The Irish Brokers Association (IBA) held its annual awards shindig last night in the Mansion House, with an after party in Café en Seine. Surely a jolly occasion.
IBA, however, has recently been involved in a less pleasant scrap with its rival, the Professional Irish Brokers Association (PIBA), over their trade magazines.
If the IBA is the Judean People’s Front, then PIBA is the People’s Front of Judea. Relations between them are, to put it mildly, extremely poor.
In 2011, they sought to merge, the third such attempt at a union. Talks went smoothly until November of that year, when it was abandoned amid rancour over who would run the merged group and how much they would be paid.

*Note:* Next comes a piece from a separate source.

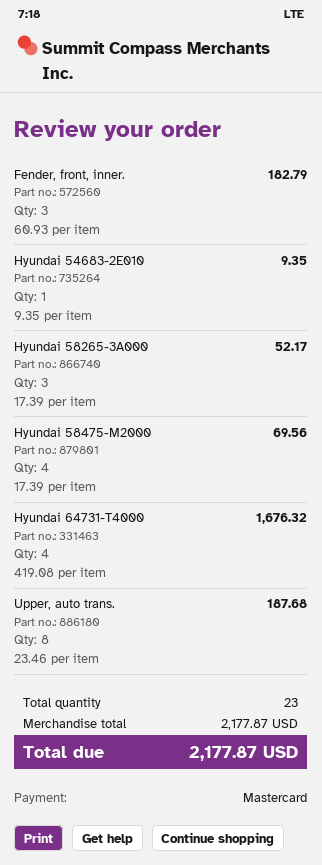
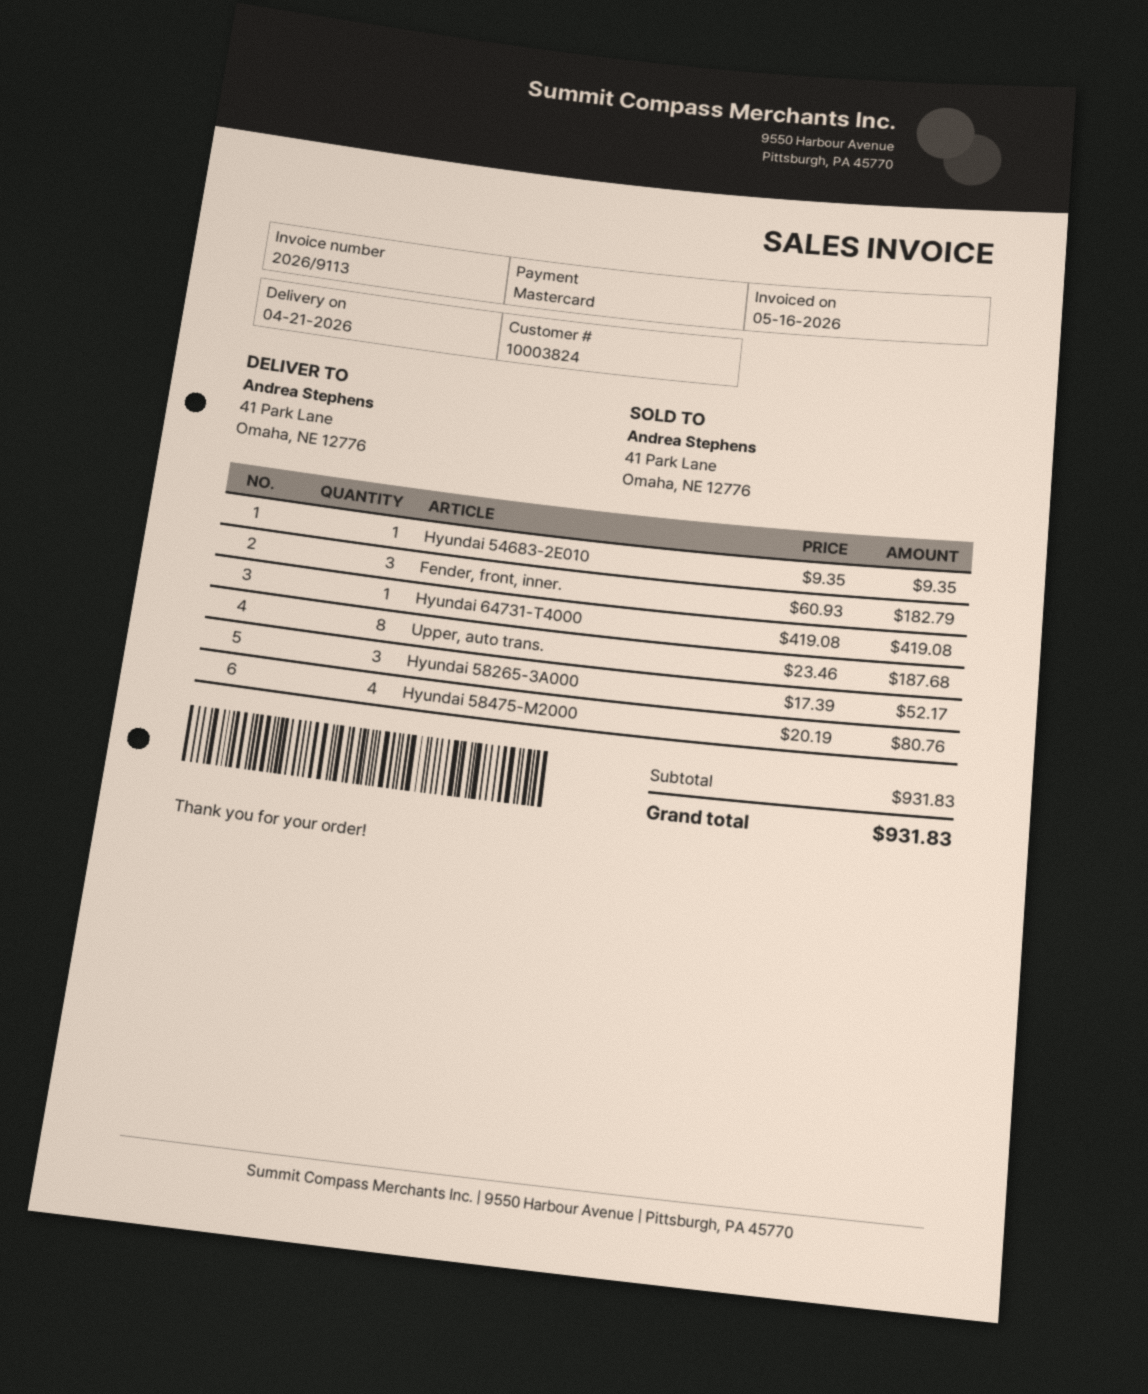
Hyundai 58475-M2000: 4 x 17.39 = 69.56 -> 4 x 20.19 = 80.76
Hyundai 64731-T4000: 4 x 419.08 = 1676.32 -> 1 x 419.08 = 419.08
subtotal: 2177.87 -> 931.83
total: 2177.87 -> 931.83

PIBA's quarterly trade mag was shortly afterwards rebranded The Broker. A few months after that, IBA's publishing partner, Holyrood Publications, which prints The Irish Broker, applied to also register The Broker trademark.
PIBA objected, saying IBA only wanted to register the term to “stymie” its rival and was acting “in bad faith”. It said IBA’s patent office submissions were “pedantic” and “nit picking”, although I reckon you could level that charge at almost anybody who sells insurance for a living.
In a decision published in recent weeks, the Irish Patents Office has granted Holyrood the trademark.
Broken hearts all round at such an unseemly row.